I had big breasts. The kind that drew attention and required serious bras to contain. I used to make light of my cleavage and would frequently remind my friends that my breasts were “just blobs of fat” and that they were on a continuous downward path. When someone complimented me on them, I would say, “Thank you! I grew them myself.” I thought they were an amusing and somewhat helpful asset to have.

Let’s talk about my breast reconstruction after mastectomy

Of course, when I heard the dreaded words, “tissue changes,” “breast cancer,” “mastectomy,” and “mastectomy reconstruction,” nothing about my breasts seemed funny anymore. My breast humor began to wane as I went through the biopsy, the lumpectomy and the double mastectomy, although I would still crack a reconstruction joke or two about “growing new boobs” and dropping into the doctor’s office for a fill-up. I even asked my women friends to help me decide on a size. Should I go back to the DDs or go with a more modest dimension?

I got through the surgical experience, finished the reconstruction, and even had nipples created and tattooed. My new breasts looked okay in clothes, but I knew that they had “seams” that made me look like a cheaply molded Barbie doll. The hair that used to grow around my nipples was now located in a southern clime, and I had minimal feeling in my solid bumps. Still, I was alive and well and didn’t need a bra anymore. My breasts just did not move. To this day, I will demonstrate this fact by jumping up and down for my companions.

I had breast reconstruction after a mastectomy – not a boob job

One particular male friend had always been fascinated by my breasts and felt free to comment on them.

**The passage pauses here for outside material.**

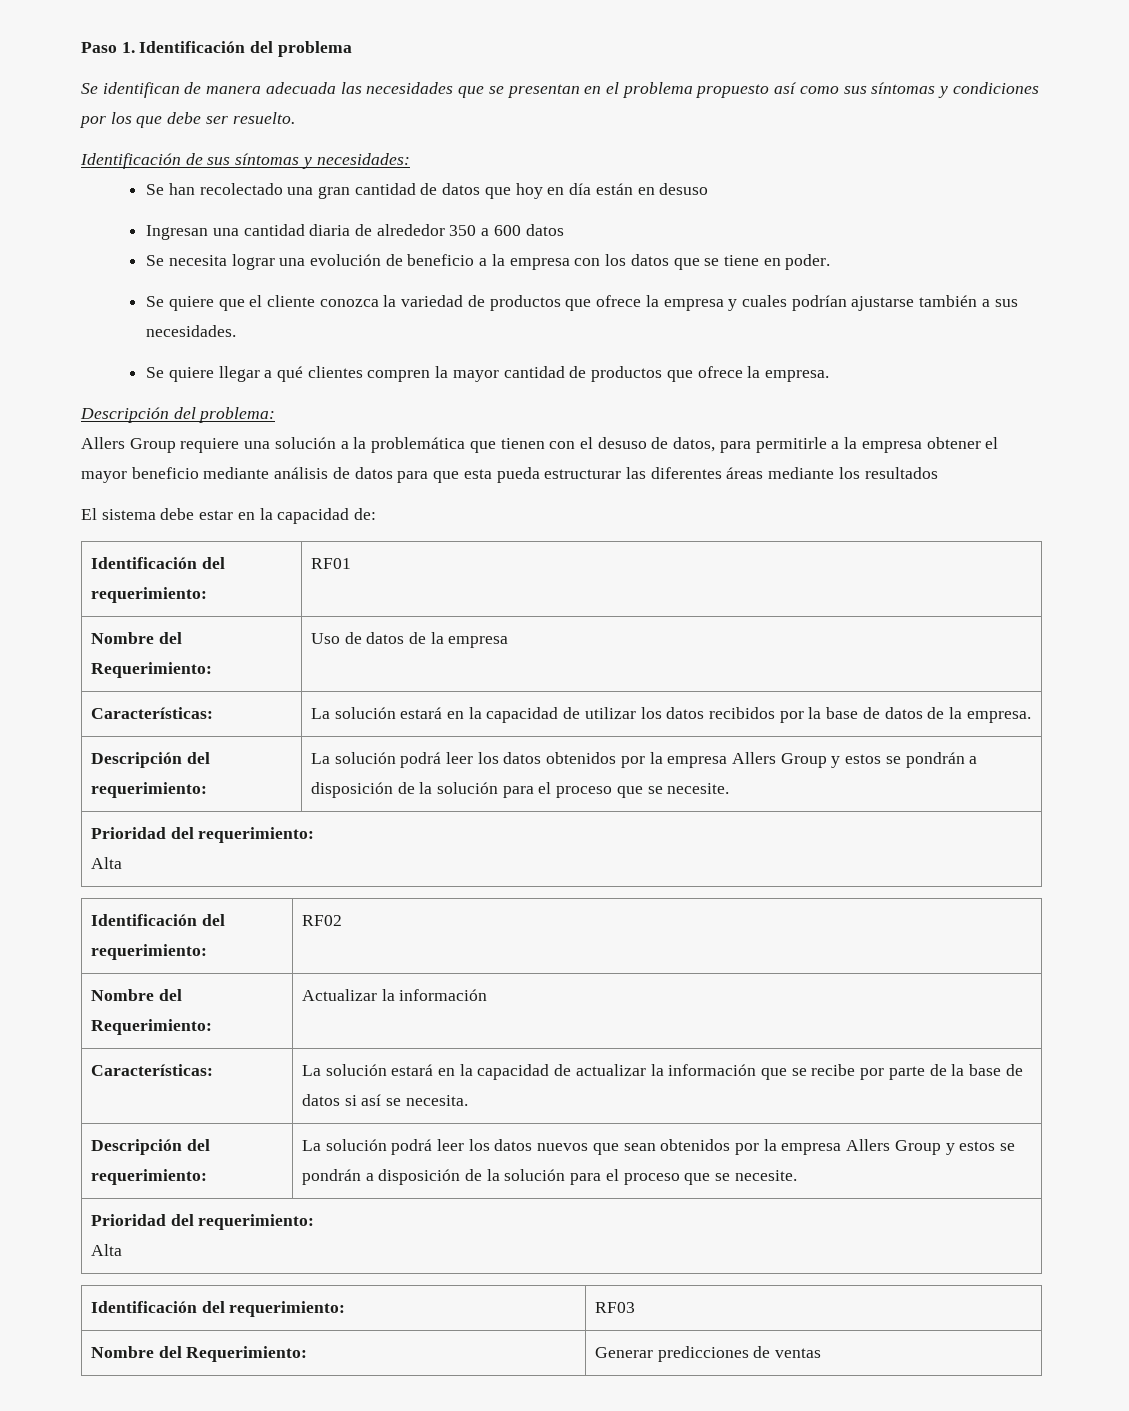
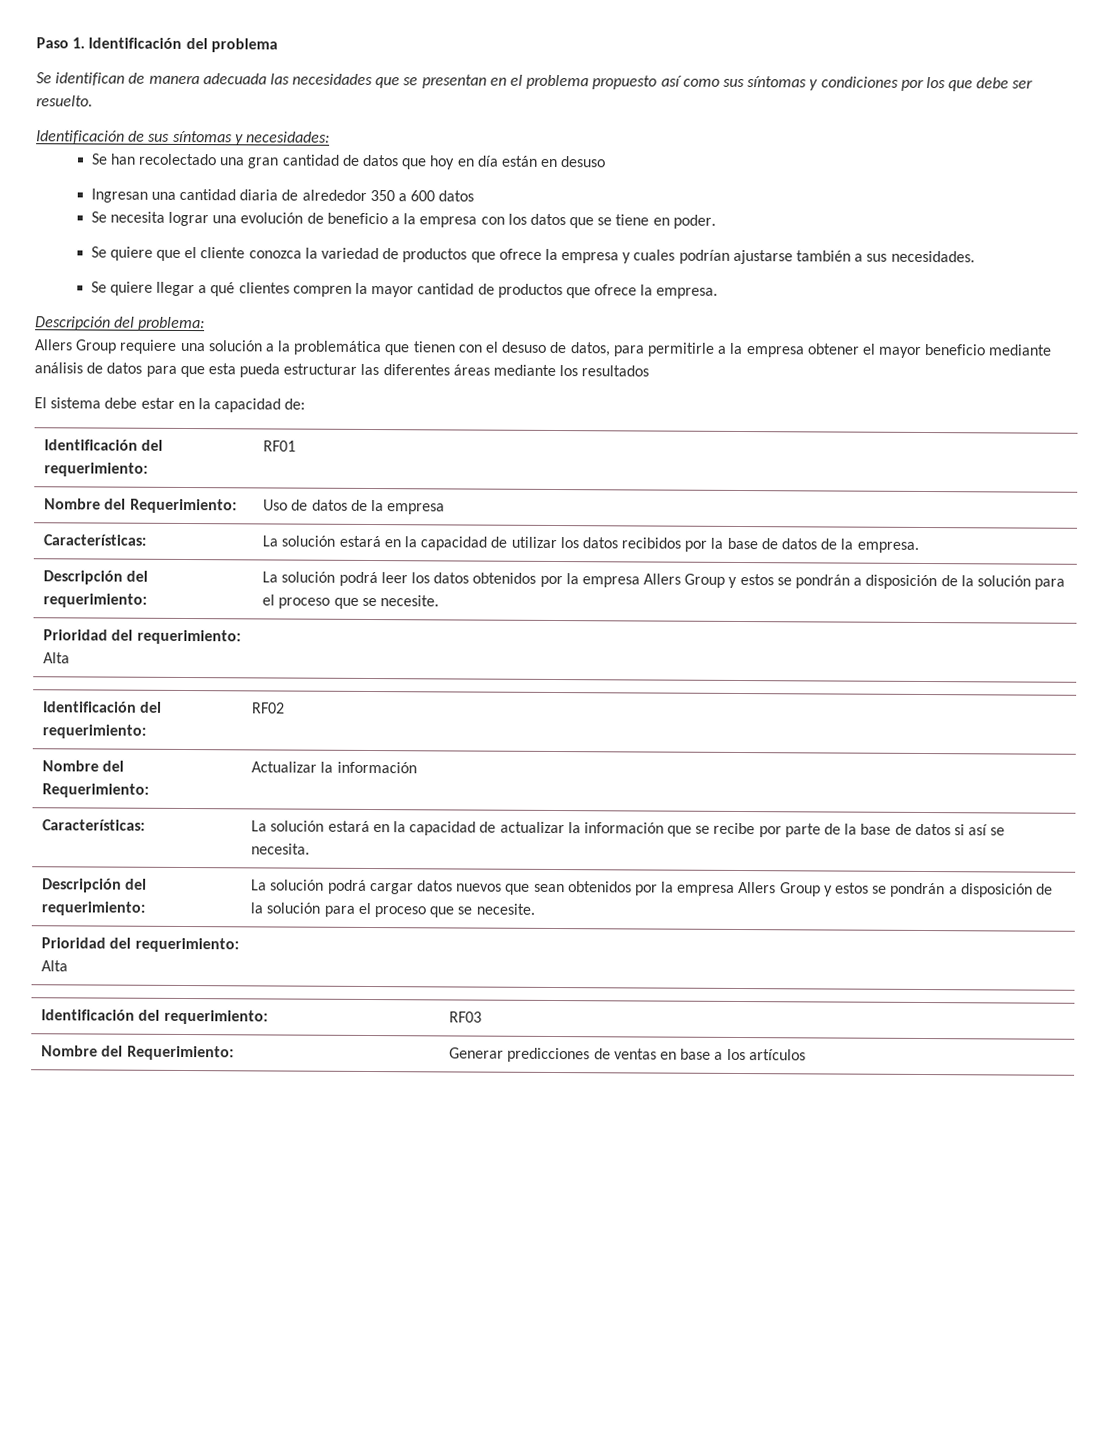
- Descripción del requerimiento: | La solución podrá leer los datos nuevos que sean obtenidos por la empresa Allers Group y estos se pondrán a disposición de la solución para el proceso que se necesite.
+ Descripción del requerimiento: | La solución podrá cargar datos nuevos que sean obtenidos por la empresa Allers Group y estos se pondrán a disposición de la solución para el proceso que se necesite.
- Nombre del Requerimiento: | Generar predicciones de ventas
+ Nombre del Requerimiento: | Generar predicciones de ventas en base a los artículos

One day as we were eating lunch, he decided to make me feel better about my post-cancer situation by saying, “Your new boobs look better than your old ones. You have such perky breasts now.”

I looked at him stunned and angry – in actual shock. I could not fathom why he thought his remark was comforting. My breasts were gone. Something that was a part of my sexuality had been lopped off. And he thought that somehow having perky breasts made everything okay.

“My breasts were gone. Something that was a part of my sexuality had been lopped off. And he thought that somehow having perky breasts made everything okay. ”

I wanted to slap him or, at the very least, pour a cup of cheese soup on his head.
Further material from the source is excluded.